José Paulo Braida Lopes

Um selo pode trazer muitas informações e pesquisas que nem sempre estão registradas nos catálogos. O selo RHM C0590 é um exemplo. A começar pelo motivo de sua emissão e pela história que ele retrata. Para tanto é necessário passar por algumas definições filatélicas, conhecer os detalhes técnicos do selo, entender sobre o selo e, só aí então, partirmos para a análise do registro histórico e do evento contemporâneo ligado a este fato que o selo comemora.

Definições

Segundo o “Pequeno Dicionário Filatélico” de Ana Lúcia Loureiro Sampaio, um selo comemorativo é emitido para comemorar alguma data, evento, fato histórico ou personagem.
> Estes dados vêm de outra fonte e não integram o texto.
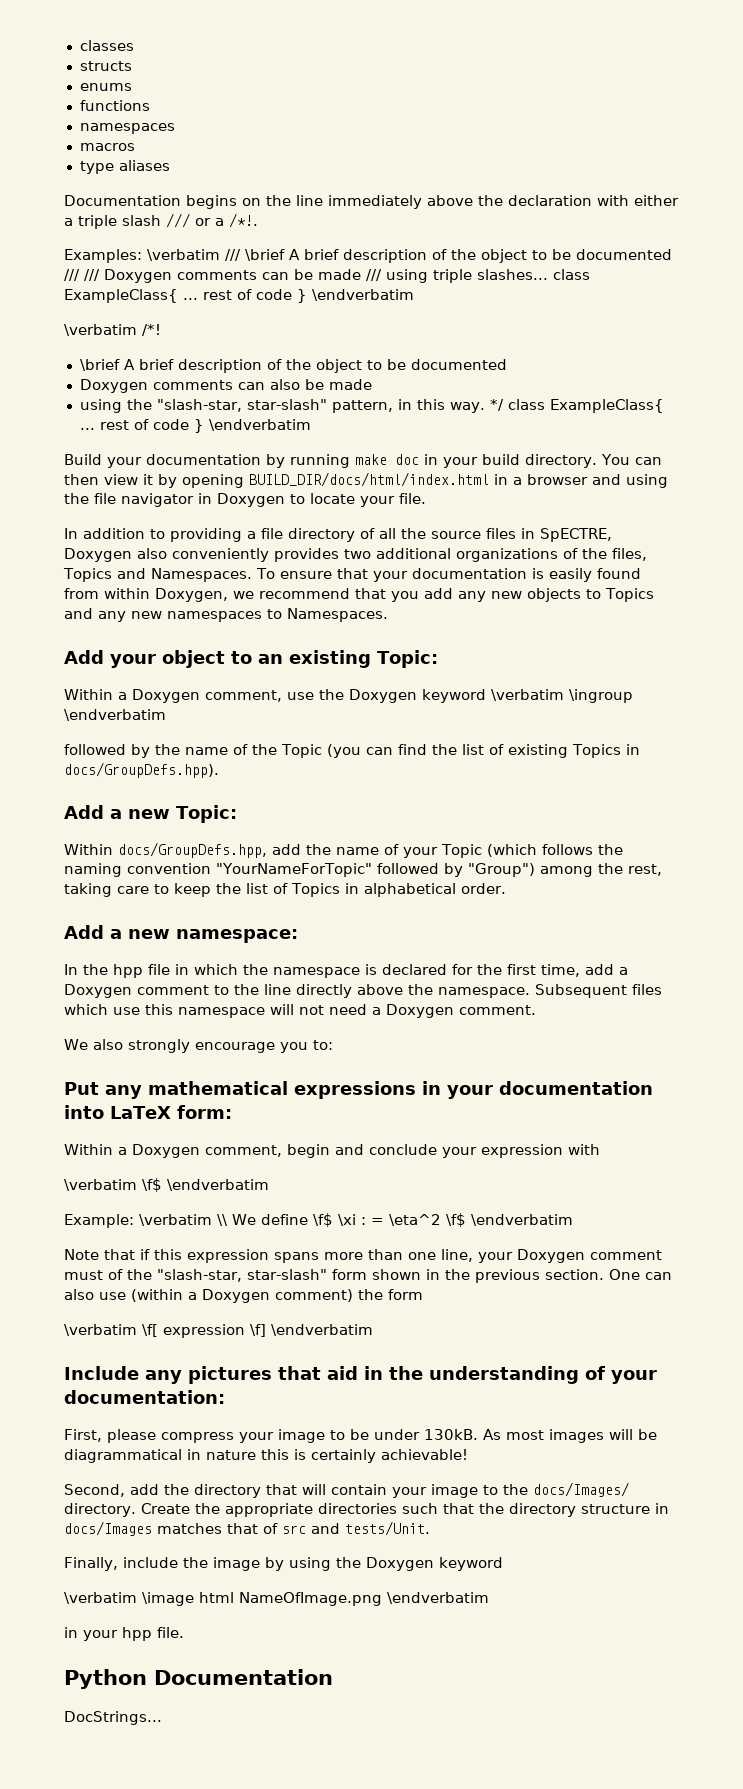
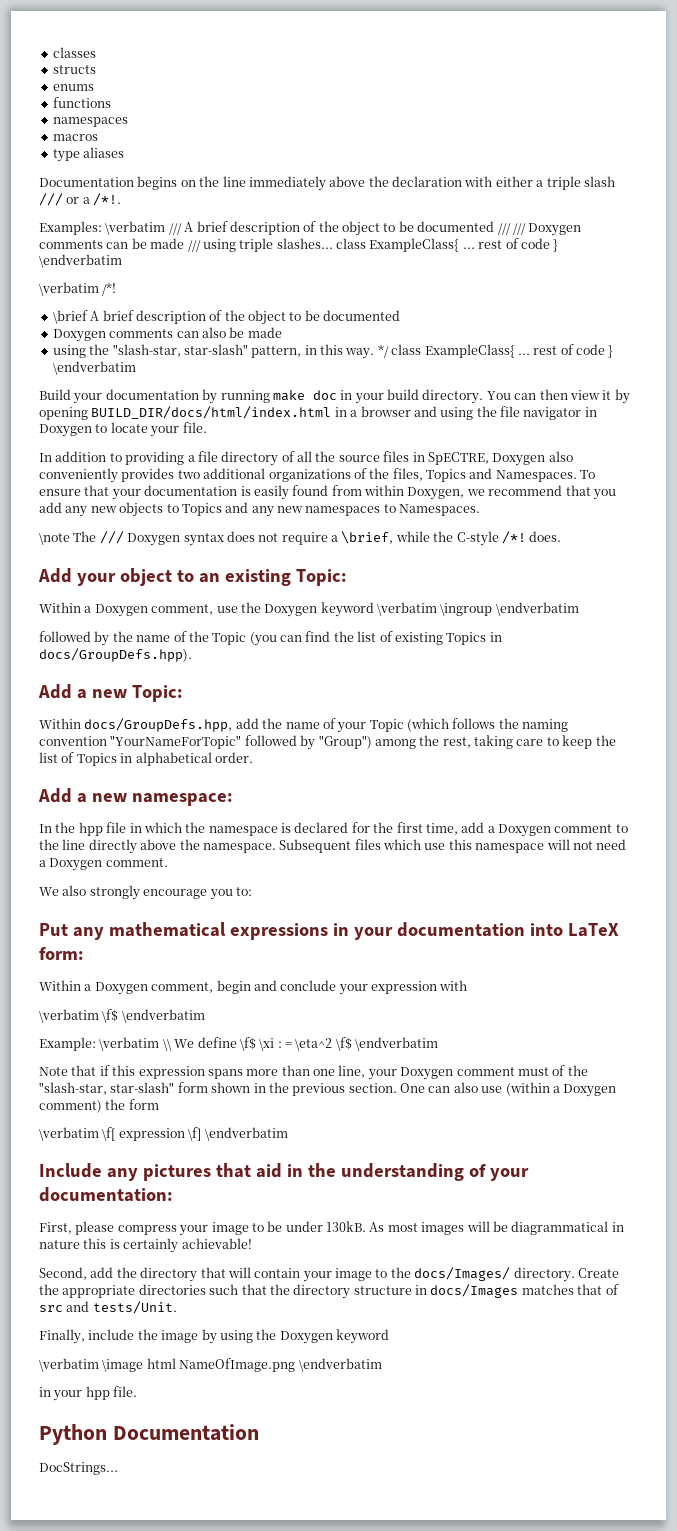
[245,249,285,261] \brief -> (182, 229) none
(388, 615) none -> [39,531,562,546] // \note The /// Doxygen syntax does not require a \brief, while the C-style /*! does.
O conteúdo de um selo é o que diz respeito às imagens e legendas estampadas no mesmo, quanto ao seu visual, ideia ou, mensagem que transmite, seja no sentido artístico, científico, político ou filosófico.

Detalhes Técnicos

Data da Emissão: 09/03/1968 - Artista: Biaggio Mazzeo - Processo de impressão: Rotogravura - Papel: Filigranado (filigrana "Q") - Folhas: 25 selos - Tiragem: 3.000.000 - Picotagem: 11,5 x 11 - Área do desenho: 21 x 39 mm - Dimensões do selo: 26 x 44 mm - Local de Lançamento: Paranaguá/PR.

Sobre o Selo

O selo RHM C0590, desenhado pelo filatelista Biaggio Mazzeo, apresenta no seu conteúdo a imagem de um escafandrista, de uma Santa com o Menino Jesus nos braços e de um navio naufragado. Além da identificação “Brasil Correio” e o valor facial de 10 cts., aparecem na margem inferior a legenda “PARANAGUÁ 1718-1968” e na lateral direita “1ª PESQUISA HISTÓRICA SUBMARINA”.

Nos catálogos especializados cada selo é identificado pelo fato, evento ou personagem que o mesmo representa. A seguir relacionamos como esse selo está registrado em diversos catálogos.

No catálogo RHM 2019 (61ª Edição) na página 299 o selo RHM C0590 é identificado como “SESQUICENTENÁRIO DA 1ª PESQUISA HISTÓRICA SUBMARINA”.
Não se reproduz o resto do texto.